### DESCRIPTION OF THE TASK
In the material below, find every line containing "node" and copy that line.

### DATA IN THIS EXERCISE
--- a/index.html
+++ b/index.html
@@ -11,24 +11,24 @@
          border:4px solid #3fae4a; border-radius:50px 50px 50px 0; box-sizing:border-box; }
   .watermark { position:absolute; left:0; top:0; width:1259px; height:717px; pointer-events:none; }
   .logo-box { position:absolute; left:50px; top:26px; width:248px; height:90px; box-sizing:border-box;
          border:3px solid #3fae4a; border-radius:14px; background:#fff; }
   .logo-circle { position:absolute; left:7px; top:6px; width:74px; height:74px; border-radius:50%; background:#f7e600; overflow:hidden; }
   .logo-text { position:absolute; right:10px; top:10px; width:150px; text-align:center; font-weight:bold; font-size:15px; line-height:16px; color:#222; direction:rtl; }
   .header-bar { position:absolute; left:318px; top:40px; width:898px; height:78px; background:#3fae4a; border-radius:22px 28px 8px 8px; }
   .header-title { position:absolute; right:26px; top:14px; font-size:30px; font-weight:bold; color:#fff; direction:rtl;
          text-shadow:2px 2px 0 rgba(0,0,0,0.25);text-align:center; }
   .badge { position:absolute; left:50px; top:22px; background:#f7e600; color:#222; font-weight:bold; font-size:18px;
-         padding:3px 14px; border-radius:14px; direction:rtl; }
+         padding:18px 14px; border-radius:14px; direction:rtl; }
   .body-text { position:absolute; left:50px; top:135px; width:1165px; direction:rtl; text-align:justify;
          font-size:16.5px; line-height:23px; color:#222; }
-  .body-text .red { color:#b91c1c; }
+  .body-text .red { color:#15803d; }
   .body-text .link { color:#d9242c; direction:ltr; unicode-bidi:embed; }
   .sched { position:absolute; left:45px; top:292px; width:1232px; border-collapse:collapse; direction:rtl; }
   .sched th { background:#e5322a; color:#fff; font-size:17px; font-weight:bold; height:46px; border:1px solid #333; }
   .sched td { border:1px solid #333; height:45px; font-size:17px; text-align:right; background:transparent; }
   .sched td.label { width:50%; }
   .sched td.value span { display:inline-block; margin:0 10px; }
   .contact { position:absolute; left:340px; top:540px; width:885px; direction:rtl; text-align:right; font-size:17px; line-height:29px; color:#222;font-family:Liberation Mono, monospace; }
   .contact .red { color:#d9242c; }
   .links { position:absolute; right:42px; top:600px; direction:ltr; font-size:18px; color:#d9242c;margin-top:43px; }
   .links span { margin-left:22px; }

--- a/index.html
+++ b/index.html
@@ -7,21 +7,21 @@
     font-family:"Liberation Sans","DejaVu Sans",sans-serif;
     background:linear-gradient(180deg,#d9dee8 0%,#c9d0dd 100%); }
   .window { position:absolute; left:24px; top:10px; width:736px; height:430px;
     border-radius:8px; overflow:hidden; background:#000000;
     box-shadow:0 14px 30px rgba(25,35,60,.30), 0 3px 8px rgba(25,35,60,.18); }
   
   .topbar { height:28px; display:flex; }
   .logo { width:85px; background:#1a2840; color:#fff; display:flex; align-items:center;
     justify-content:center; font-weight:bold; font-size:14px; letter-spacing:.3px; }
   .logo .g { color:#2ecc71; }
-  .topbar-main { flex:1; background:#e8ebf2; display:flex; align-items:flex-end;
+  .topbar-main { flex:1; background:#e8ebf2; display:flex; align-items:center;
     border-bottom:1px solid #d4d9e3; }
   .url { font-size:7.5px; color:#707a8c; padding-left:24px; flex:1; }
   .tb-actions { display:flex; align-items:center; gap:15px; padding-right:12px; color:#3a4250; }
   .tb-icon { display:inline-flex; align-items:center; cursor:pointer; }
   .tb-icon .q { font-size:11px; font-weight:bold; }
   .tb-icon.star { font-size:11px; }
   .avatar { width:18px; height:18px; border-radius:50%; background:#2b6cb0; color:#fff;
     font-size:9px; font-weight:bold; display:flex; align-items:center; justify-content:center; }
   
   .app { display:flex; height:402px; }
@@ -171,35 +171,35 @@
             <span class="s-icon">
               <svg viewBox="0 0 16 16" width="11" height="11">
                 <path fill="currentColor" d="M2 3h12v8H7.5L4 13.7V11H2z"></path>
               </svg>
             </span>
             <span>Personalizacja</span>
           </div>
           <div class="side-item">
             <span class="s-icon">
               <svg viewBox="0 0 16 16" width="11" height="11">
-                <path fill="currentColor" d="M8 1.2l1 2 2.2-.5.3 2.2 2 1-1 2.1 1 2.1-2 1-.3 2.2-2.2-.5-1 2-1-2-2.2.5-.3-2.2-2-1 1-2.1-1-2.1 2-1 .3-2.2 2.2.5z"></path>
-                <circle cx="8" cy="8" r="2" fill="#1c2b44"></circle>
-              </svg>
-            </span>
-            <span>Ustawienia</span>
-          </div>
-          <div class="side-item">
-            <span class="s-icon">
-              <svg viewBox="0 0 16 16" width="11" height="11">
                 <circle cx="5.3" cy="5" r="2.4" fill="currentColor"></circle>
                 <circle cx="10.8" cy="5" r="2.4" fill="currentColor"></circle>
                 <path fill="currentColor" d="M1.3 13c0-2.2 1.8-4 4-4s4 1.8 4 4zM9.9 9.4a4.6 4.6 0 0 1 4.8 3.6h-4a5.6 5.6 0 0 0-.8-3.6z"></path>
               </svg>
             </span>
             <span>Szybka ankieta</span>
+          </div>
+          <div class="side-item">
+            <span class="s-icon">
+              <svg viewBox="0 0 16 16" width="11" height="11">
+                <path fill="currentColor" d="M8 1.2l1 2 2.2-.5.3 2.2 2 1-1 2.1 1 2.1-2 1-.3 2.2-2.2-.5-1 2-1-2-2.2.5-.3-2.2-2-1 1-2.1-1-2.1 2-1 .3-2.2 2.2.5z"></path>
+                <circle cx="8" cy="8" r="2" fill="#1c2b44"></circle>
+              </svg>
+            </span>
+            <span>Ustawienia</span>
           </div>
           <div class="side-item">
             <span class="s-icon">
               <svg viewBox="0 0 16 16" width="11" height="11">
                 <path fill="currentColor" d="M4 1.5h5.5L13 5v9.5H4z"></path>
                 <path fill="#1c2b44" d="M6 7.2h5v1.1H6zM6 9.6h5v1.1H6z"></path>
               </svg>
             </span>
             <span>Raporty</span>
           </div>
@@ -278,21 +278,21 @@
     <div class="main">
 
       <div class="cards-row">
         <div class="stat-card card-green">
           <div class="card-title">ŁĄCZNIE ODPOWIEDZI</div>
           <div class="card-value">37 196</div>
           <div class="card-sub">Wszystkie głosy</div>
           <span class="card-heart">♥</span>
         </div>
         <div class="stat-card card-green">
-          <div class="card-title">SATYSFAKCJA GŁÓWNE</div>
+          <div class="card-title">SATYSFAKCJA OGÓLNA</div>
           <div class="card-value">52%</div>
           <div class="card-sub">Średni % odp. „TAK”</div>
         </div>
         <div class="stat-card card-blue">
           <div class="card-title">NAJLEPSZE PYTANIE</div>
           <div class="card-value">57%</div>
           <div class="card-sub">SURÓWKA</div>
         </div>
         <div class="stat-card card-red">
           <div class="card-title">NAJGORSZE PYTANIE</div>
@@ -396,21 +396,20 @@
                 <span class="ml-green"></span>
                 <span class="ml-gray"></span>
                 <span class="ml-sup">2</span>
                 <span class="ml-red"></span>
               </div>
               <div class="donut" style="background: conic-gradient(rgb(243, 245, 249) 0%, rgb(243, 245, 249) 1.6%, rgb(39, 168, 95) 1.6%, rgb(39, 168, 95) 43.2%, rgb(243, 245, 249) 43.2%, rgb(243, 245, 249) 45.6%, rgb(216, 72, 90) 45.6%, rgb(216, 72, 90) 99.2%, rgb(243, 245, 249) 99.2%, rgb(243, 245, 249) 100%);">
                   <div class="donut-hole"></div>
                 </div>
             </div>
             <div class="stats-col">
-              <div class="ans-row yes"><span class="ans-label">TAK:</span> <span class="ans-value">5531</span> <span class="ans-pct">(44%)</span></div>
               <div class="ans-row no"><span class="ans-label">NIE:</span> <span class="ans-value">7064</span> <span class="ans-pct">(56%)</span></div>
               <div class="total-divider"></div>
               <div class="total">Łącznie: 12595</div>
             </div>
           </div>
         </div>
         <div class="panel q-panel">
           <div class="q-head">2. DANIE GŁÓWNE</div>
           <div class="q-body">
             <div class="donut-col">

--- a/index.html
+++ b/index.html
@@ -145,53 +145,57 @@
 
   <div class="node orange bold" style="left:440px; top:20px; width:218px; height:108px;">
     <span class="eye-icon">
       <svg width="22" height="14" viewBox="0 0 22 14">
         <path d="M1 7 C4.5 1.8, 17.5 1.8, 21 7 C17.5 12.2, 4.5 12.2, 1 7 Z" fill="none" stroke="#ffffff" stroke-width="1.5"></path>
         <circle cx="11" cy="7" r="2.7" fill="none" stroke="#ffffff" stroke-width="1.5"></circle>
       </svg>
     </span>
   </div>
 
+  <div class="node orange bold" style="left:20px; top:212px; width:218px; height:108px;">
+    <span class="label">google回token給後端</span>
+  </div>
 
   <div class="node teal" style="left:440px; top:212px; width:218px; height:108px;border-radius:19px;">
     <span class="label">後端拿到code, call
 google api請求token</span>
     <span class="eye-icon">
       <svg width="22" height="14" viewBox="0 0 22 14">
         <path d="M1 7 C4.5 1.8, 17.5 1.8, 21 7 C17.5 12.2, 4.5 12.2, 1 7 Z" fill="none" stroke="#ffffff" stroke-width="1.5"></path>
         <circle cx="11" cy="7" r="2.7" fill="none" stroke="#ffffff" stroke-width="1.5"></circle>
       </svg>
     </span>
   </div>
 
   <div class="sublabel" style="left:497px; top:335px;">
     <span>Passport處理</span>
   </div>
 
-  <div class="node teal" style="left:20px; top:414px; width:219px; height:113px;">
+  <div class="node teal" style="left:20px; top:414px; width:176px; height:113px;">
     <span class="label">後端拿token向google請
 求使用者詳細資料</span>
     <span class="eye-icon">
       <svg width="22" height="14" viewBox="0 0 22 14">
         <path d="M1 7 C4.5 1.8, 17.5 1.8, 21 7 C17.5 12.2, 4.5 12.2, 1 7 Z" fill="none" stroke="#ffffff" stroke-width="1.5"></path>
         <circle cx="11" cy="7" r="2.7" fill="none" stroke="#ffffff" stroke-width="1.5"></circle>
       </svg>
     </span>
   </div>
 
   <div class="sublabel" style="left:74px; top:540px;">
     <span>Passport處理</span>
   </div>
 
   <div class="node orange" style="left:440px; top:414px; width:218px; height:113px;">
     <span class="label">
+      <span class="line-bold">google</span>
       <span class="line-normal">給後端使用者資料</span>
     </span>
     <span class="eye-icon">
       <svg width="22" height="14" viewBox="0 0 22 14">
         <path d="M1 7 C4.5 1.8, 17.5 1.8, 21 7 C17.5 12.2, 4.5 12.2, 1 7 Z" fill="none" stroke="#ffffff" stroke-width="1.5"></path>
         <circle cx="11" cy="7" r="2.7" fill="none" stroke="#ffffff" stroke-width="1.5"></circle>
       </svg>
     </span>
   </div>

### TASK ANSWER
   <div class="node orange bold" style="left:440px; top:20px; width:218px; height:108px;">
+  <div class="node orange bold" style="left:20px; top:212px; width:218px; height:108px;">
   <div class="node teal" style="left:440px; top:212px; width:218px; height:108px;border-radius:19px;">
-  <div class="node teal" style="left:20px; top:414px; width:219px; height:113px;">
+  <div class="node teal" style="left:20px; top:414px; width:176px; height:113px;">
   <div class="node orange" style="left:440px; top:414px; width:218px; height:113px;">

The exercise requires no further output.